● Exercise goal
For each entry, output its words exactly and leave any picture behind.

● Provided data
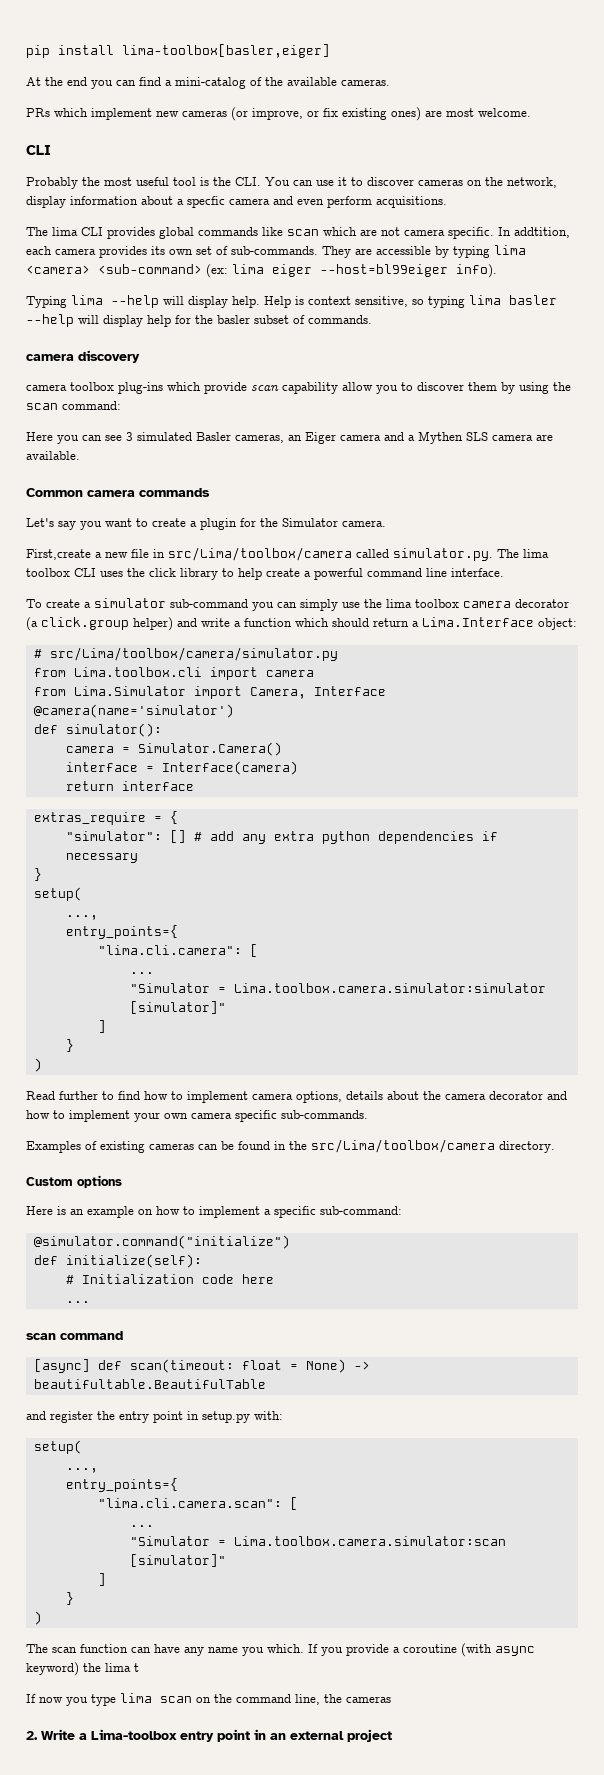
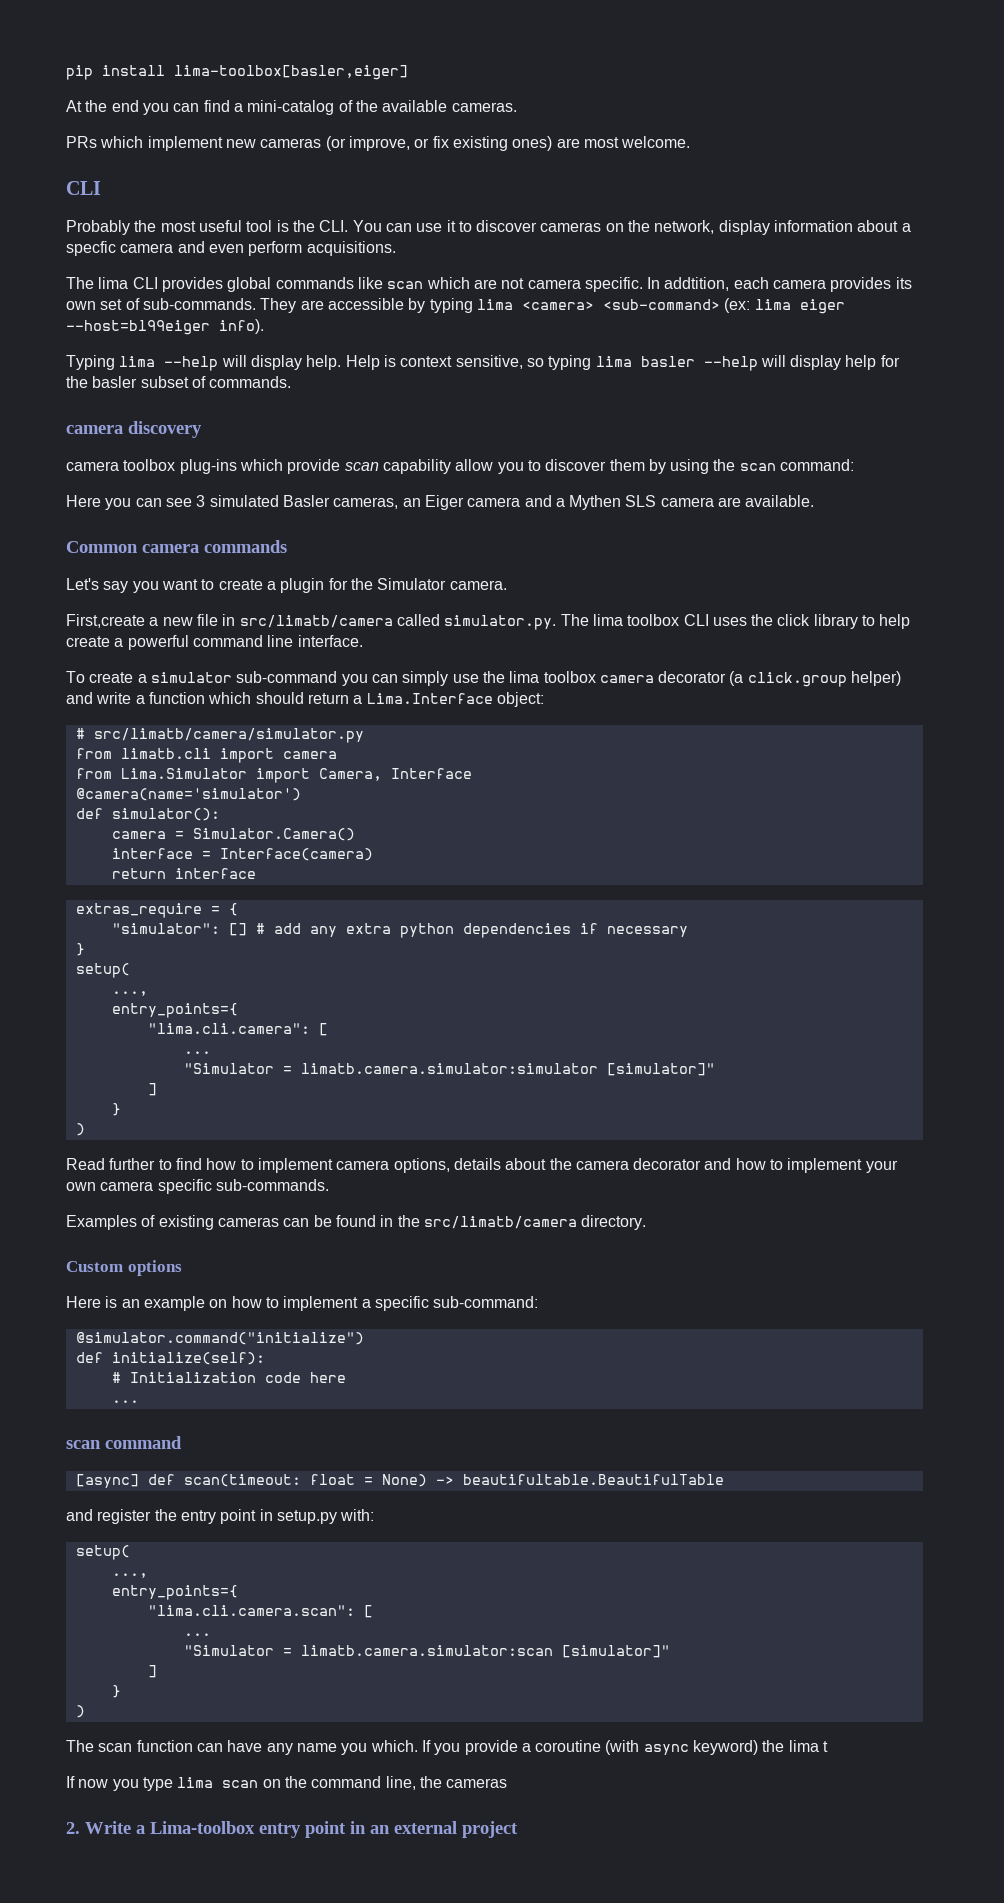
- First,create a new file in src/Lima/toolbox/camera called simulator.py. The lima toolbox CLI uses the click library to help create a powerful command line interface.
+ First,create a new file in src/limatb/camera called simulator.py. The lima toolbox CLI uses the click library to help create a powerful command line interface.
- # src/Lima/toolbox/camera/simulator.py
- from Lima.toolbox.cli import camera
+ # src/limatb/camera/simulator.py
+ from limatb.cli import camera
- "Simulator = Lima.toolbox.camera.simulator:simulator [simulator]"
+ "Simulator = limatb.camera.simulator:simulator [simulator]"
- Examples of existing cameras can be found in the src/Lima/toolbox/camera directory.
+ Examples of existing cameras can be found in the src/limatb/camera directory.
- "Simulator = Lima.toolbox.camera.simulator:scan [simulator]"
+ "Simulator = limatb.camera.simulator:scan [simulator]"

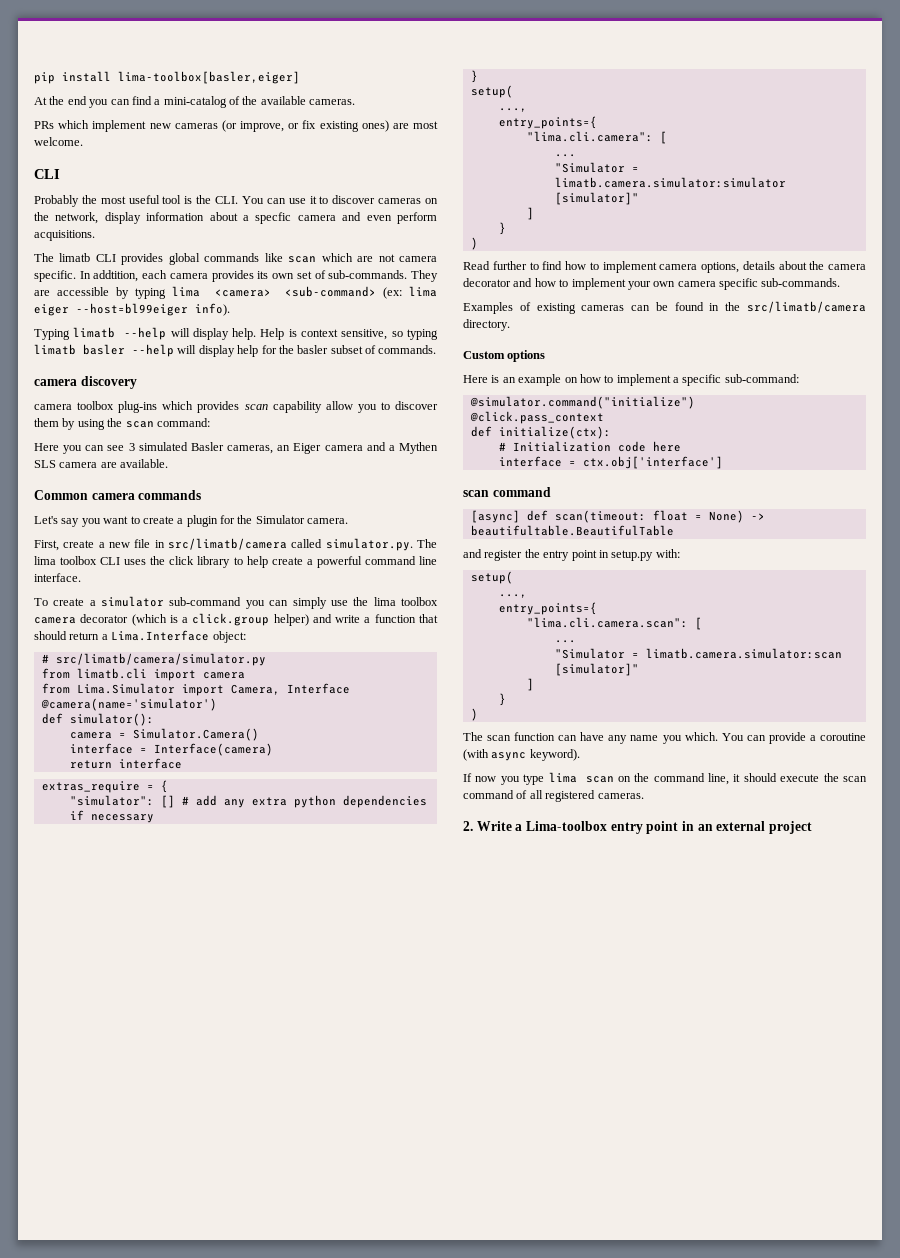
- The lima CLI provides global commands like scan which are not camera specific.
+ The limatb CLI provides global commands like scan which are not camera specific.
- Typing lima --help will display help.
+ Typing limatb --help will display help.
- Help is context sensitive, so typing lima basler --help will display help for the basler subset of commands.
+ Help is context sensitive, so typing limatb basler --help will display help for the basler subset of commands.
- camera toolbox plug-ins which provide scan capability allow you to discover them by using the scan command:
+ camera toolbox plug-ins which provides scan capability allow you to discover them by using the scan command:
- First,create a new file in src/limatb/camera called simulator.py. The lima toolbox CLI uses the click library to help create a powerful command line interface.
+ First, create a new file in src/limatb/camera called simulator.py. The lima toolbox CLI uses the click library to help create a powerful command line interface.
- To create a simulator sub-command you can simply use the lima toolbox camera decorator (a click.group helper) and write a function which should return a Lima.Interface object:
+ To create a simulator sub-command you can simply use the lima toolbox camera decorator (which is a click.group helper) and write a function that should return a Lima.Interface object:
- def initialize(self):
+ @click.pass_context
+ def initialize(ctx):
  # Initialization code here
- ...
+ interface = ctx.obj['interface']
- If you provide a coroutine (with async keyword) the lima t
+ You can provide a coroutine (with async keyword).
- If now you type lima scan on the command line, the cameras
+ If now you type lima scan on the command line, it should execute the scan command of all registered cameras.

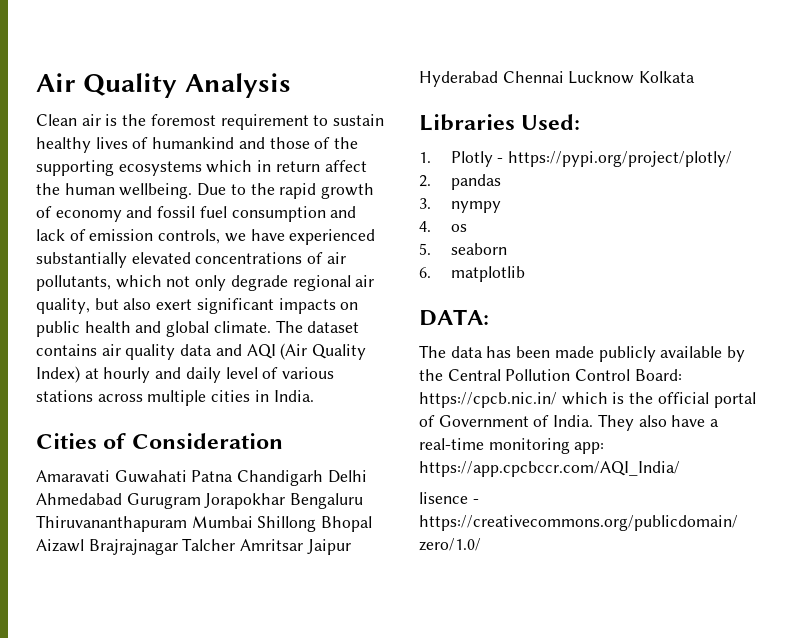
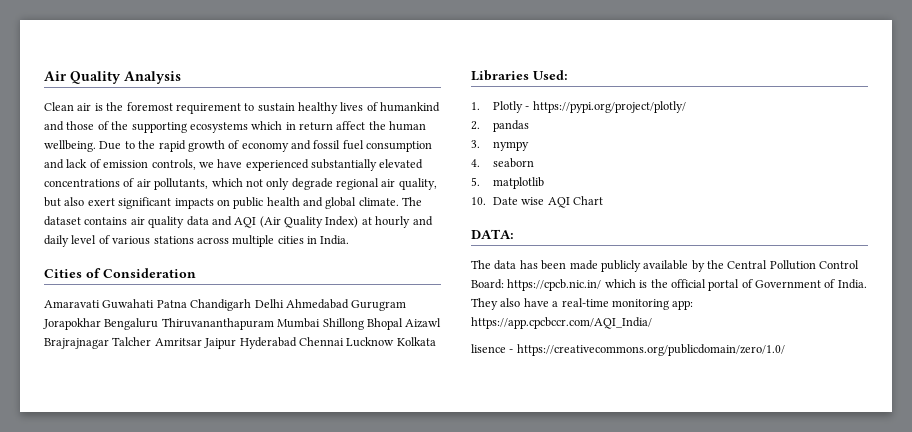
- 4. os
- 5. seaborn
+ 4. seaborn
- 6. matplotlib
+ 5. matplotlib
+ 10. Date wise AQI Chart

● Answer to this problem
- First,create a new file in src/Lima/toolbox/camera called simulator.py. The lima toolbox CLI uses the click library to help create a powerful command line interface.
+ First,create a new file in src/limatb/camera called simulator.py. The lima toolbox CLI uses the click library to help create a powerful command line interface.
- # src/Lima/toolbox/camera/simulator.py
- from Lima.toolbox.cli import camera
+ # src/limatb/camera/simulator.py
+ from limatb.cli import camera
- "Simulator = Lima.toolbox.camera.simulator:simulator [simulator]"
+ "Simulator = limatb.camera.simulator:simulator [simulator]"
- Examples of existing cameras can be found in the src/Lima/toolbox/camera directory.
+ Examples of existing cameras can be found in the src/limatb/camera directory.
- "Simulator = Lima.toolbox.camera.simulator:scan [simulator]"
+ "Simulator = limatb.camera.simulator:scan [simulator]"

- The lima CLI provides global commands like scan which are not camera specific.
+ The limatb CLI provides global commands like scan which are not camera specific.
- Typing lima --help will display help.
+ Typing limatb --help will display help.
- Help is context sensitive, so typing lima basler --help will display help for the basler subset of commands.
+ Help is context sensitive, so typing limatb basler --help will display help for the basler subset of commands.
- camera toolbox plug-ins which provide scan capability allow you to discover them by using the scan command:
+ camera toolbox plug-ins which provides scan capability allow you to discover them by using the scan command:
- First,create a new file in src/limatb/camera called simulator.py. The lima toolbox CLI uses the click library to help create a powerful command line interface.
+ First, create a new file in src/limatb/camera called simulator.py. The lima toolbox CLI uses the click library to help create a powerful command line interface.
- To create a simulator sub-command you can simply use the lima toolbox camera decorator (a click.group helper) and write a function which should return a Lima.Interface object:
+ To create a simulator sub-command you can simply use the lima toolbox camera decorator (which is a click.group helper) and write a function that should return a Lima.Interface object:
- def initialize(self):
+ @click.pass_context
+ def initialize(ctx):
  # Initialization code here
- ...
+ interface = ctx.obj['interface']
- If you provide a coroutine (with async keyword) the lima t
+ You can provide a coroutine (with async keyword).
- If now you type lima scan on the command line, the cameras
+ If now you type lima scan on the command line, it should execute the scan command of all registered cameras.

- 4. os
- 5. seaborn
+ 4. seaborn
- 6. matplotlib
+ 5. matplotlib
+ 10. Date wise AQI Chart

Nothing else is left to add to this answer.